Only the lines from the one containing "-> [322,237,381,250] produced" through the end of the listing below are to be reproduced, exactly as they stand.

● ● ●

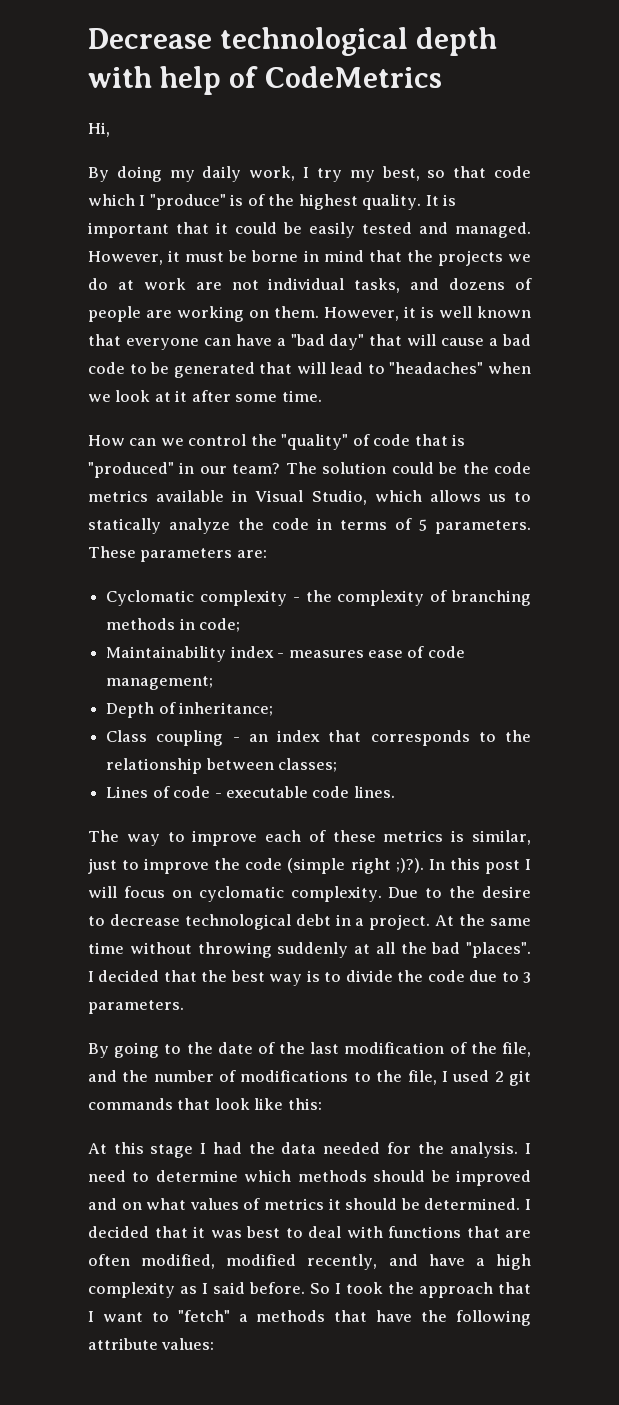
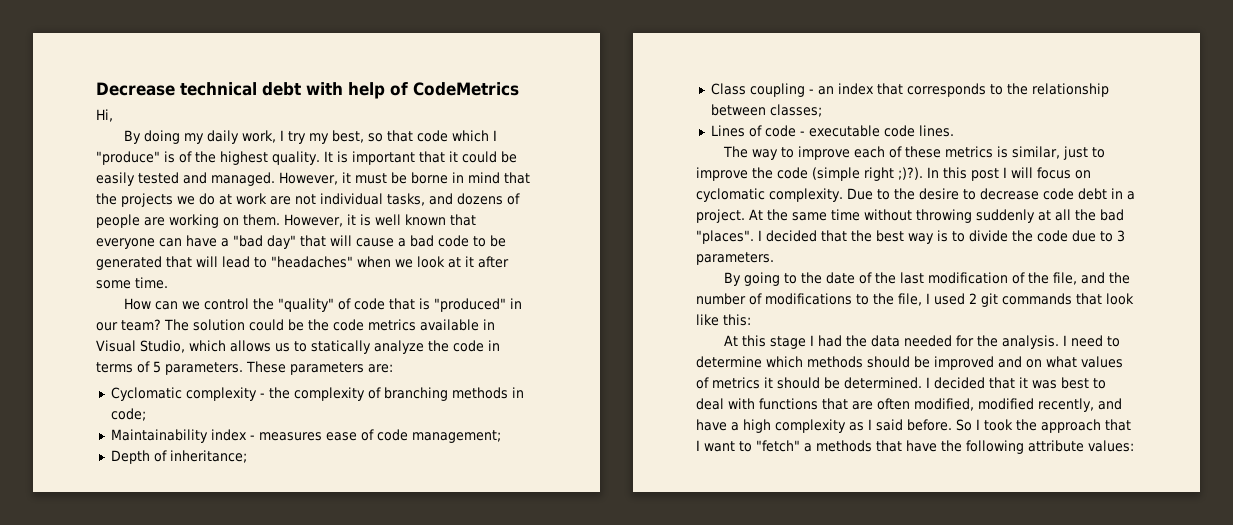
[220,27,498,56] technological depth -> [180,82,301,96] technical debt
[184,914,291,930] technological -> [1042,188,1074,200] code

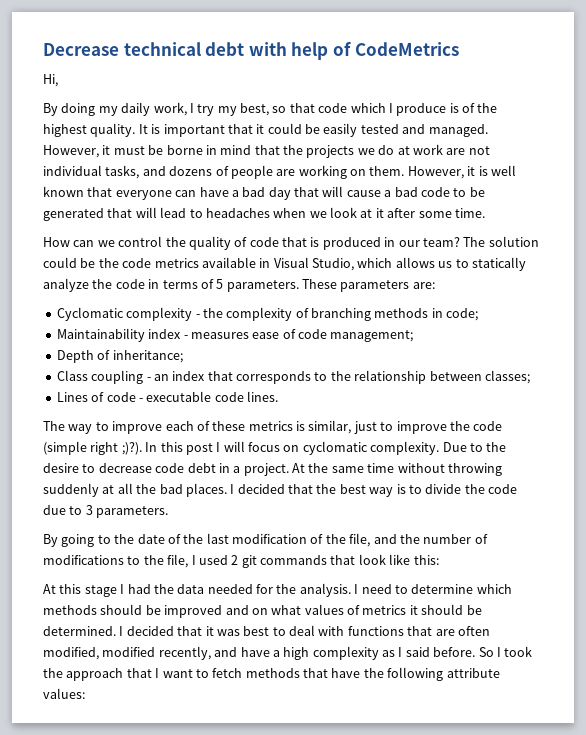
[96,151,160,165] "produce" -> [396,103,447,116] produce
[233,235,296,249] "bad day" -> [242,187,291,200] bad day
[271,256,353,268] "headaches" -> [205,208,270,218] headaches
[277,298,334,312] "quality" -> [188,236,231,250] quality
[433,298,506,312] "produced" -> [322,237,381,250] produced
[696,230,754,244] "places". -> [185,483,227,497] places.
[756,440,812,452] "fetch" a -> [212,668,243,678] fetch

● ● ●

:: THE ANSWER ::
[433,298,506,312] "produced" -> [322,237,381,250] produced
[696,230,754,244] "places". -> [185,483,227,497] places.
[756,440,812,452] "fetch" a -> [212,668,243,678] fetch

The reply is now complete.